L’article 20 de l’ordonnance 2010-035 est sans équivoque : « La présentation de la carte de journaliste professionnel doit faciliter à son titulaire l’exercice de sa profession. Elle permet notamment :

-de franchir les cordons de sécurité des services de l’ordre, d’accéder aux bâtiments publics, aux services publics et aux lieux d’un évènement dont il aura à rendre compte ;

-d’accéder à tout moment aux emplacements des aérodromes habituellement réservés aux voyageurs à l’embarquement et au débarquement ;

-de bénéficier dans l’exercice de sa profession de la priorité aux guichets des bureaux de la poste et des opérateurs de télécommunications et fournisseurs d’accès à internet pour l’obtention de communications téléphoniques, de télécopies ou d’internet ;

- d’accéder aux documents administratifs dans les conditions déterminés par les textes en vigueurs. Sous réserve de la nécessité de l’ordre public, les autorités administratives ou les forces de défense et de sécurité, facilitent la tâche au détenteur de la carte de presse du journaliste professionnel. »
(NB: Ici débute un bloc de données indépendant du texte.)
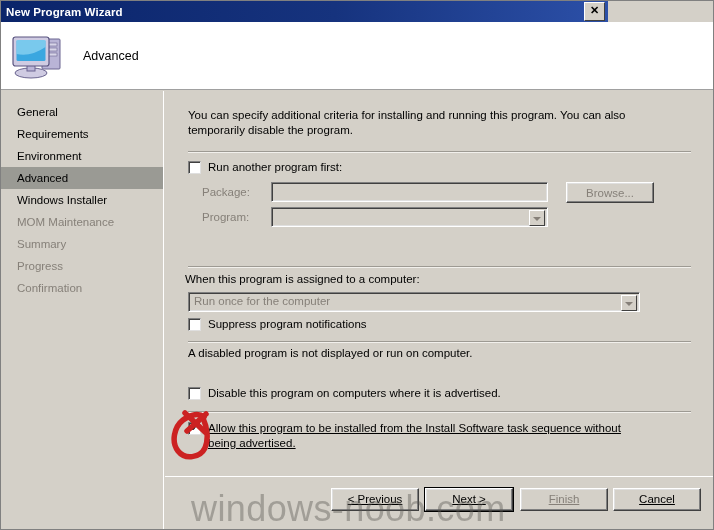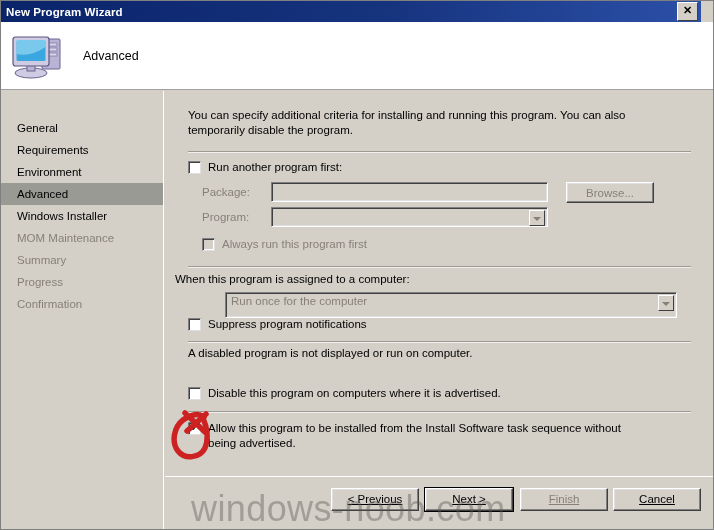--- a/index.html
+++ b/index.html
@@ -17,21 +17,21 @@
     overflow: hidden;
     background: #d4d0c8;
     box-sizing: border-box;
     border: 1px solid #808080;
   }
 
   
   .titlebar {
     position: absolute;
     left: 0; top: 0;
-    width: 700px;
+    width: 607px;
     height: 21px;
     background: linear-gradient(to right, #0a246a 0%, #16337e 55%, #2c50a8 100%);
     display: flex;
     align-items: center;
     padding: 0 2px 0 5px;
     box-sizing: border-box;
   }
   .titlebar-text {
     color: #ffffff;
     font-size: 11.5px;
@@ -90,21 +90,21 @@
 
   
   .sidebar {
     position: absolute;
     left: 0; top: 90px;
     width: 163px;
     height: 439px;
     background: #d4d0c8;
     border-right: 1px solid #ffffff;
     box-sizing: border-box;
-    padding-top: 26px;
+    padding-top: 10px;
   }
   .nav-item {
     height: 22px;
     line-height: 22px;
     padding-left: 16px;
     font-size: 11.5px;
     color: #000000;
     white-space: nowrap;
     cursor: default;
   }
@@ -365,30 +365,27 @@
     <div class="btn browse" style="left:401px; top:91px; width:88px; height:21px;">Browse...</div>
 
     <div class="row" style="left:37px; top:120px;">
       <span class="lbl disabled">Program:</span>
     </div>
     <div class="field" style="left:106px; top:116px; width:277px; height:20px;">
       <span class="val"></span>
       <span class="ddarrow"></span>
     </div>
 
-    <div class="row" style="left:37px; top:147px;">
-      <span class="cb disabled"></span><span class="cb-label disabled">Always run this program first</span>
-    </div>
 
     <div class="hr" style="top:175px;"></div>
 
-    <div class="row" style="left:10px; top:182px;">
+    <div class="row" style="left:20px; top:182px;">
       <span>When this program is assigned to a computer:</span>
     </div>
-    <div class="field" style="left:23px; top:201px; width:452px; height:26px;margin-left:37px;">
+    <div class="field" style="left:23px; top:201px; width:452px; height:20px;">
       <span class="val">Run once for the computer</span>
       <span class="ddarrow"></span>
     </div>
 
     <div class="row" style="left:23px; top:227px;">
       <span class="cb"></span><span class="cb-label">Suppress program notifications</span>
     </div>
 
     <div class="hr" style="top:250px;"></div>
 
@@ -398,21 +395,21 @@
 
     <div class="row" style="left:23px; top:296px;">
       <span class="cb"></span><span class="cb-label">Disable this program on computers where it is advertised.</span>
     </div>
 
     <div class="hr" style="top:320px;"></div>
 
     <div class="row" style="left:23px; top:330px; width:470px; line-height:15px;">
       <span class="cb" style="vertical-align:top; margin-top:1px;">
         <span class="tick">✔</span>
-      </span><span class="cb-label" style="display:inline-block; width:440px; vertical-align:top;">Allow this program to be installed from the Install Software task sequence without being advertised.</span>
+      </span><span class="cb-label" style="display:inline-block; width:440px; vertical-align:top;text-decoration:underline;">Allow this program to be installed from the Install Software task sequence without being advertised.</span>
     </div>
   </div>
 
   <div class="footer">
     <div class="footer-btns">
       <div class="btn" style="left:166px;">&lt; Previous</div>
       <div class="btn default" style="left:260px;">Next &gt;</div>
       <div class="btn disabled" style="left:355px;">Finish</div>
       <div class="btn" style="left:448px;">Cancel</div>
     </div>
Quels inconvénients alors pour le confrère qui n’en fait pas la demande ?

Le confrère n’ayant pas choisi de se faire délivrer la carte de presse, outre les avantages énormes de l’article 20 cités plus haut dont il ne jouira pas ,il doit aussi savoir qu’il ne peut en aucune façon diriger un organe de presse au sens de l’article 5 de la loi sur la presse : « Tout moyen de communication écrite, électronique ou audiovisuelle d’information générale doit avoir comme directeur de publication un journaliste professionnel… » Aussi l’article 29 de la loi sur la presse intime à l’autorité de régulation l’ordre de mettre en demeure toute entreprise de presse écrite, électronique ou audiovisuelle qui continue d’employer ou de collaborer avec un journaliste dont la carte de presse a été retirée ou annulée.

Si l’entreprise ne s’exécute pas, il sera prononcé à son encontre des sanctions telles que prévues par la réglementation. Le régime de la liberté de presse consacre la dépénalisation du délit de presse et cela sous entend que le confrère n’encoure pas le risque de sanctions pénales devant les tribunaux. C’est de notoriété publique. Par contre ce qu’il faut redouter, c’est la réaction du juge face à ceux qui ne sont pas détenteurs de la carte de presse et qui sont poursuivis pour diffamation ou tout autre délit lié à l’exercice du métier de journaliste (délit de presse). En effet, le magistrat en charge du dossier reste soumis à l’autorité de la loi.

Il est donc à craindre que le juge s’en tienne scrupuleusement à l’esprit et à la lettre la loi et qu’il ne décide d’accorder le bénéfice de la dépénalisation qu’aux seuls confrères professionnels qui de part la loi sont habilités à exercer le métier de journalistes. Autrement dit le juge pour faire la part des choses peut demander au confrère à la barre de présenter sa carte de presse pour s’assurer de sa qualité professionnelle. Comme on le voit ce qui au départ parait comme une simple faculté est devenue une nécessité absolue ; du droit à la carte en théorie on passe à la carte obligatoire dans la pratique.

Inutile de s’emmurer dans des considérations abstraites et subjectives l’exercice du métier de la presse est désormais soumis à une réglementation on ne peut un peu plus RIGOUREUSE. On n’y accède pas comme on n’entre dans un moulin. Et comme dit l’adage : « la loi est dure mais c’est la loi. ». Seule alternative pour les confrères, le respect de la loi.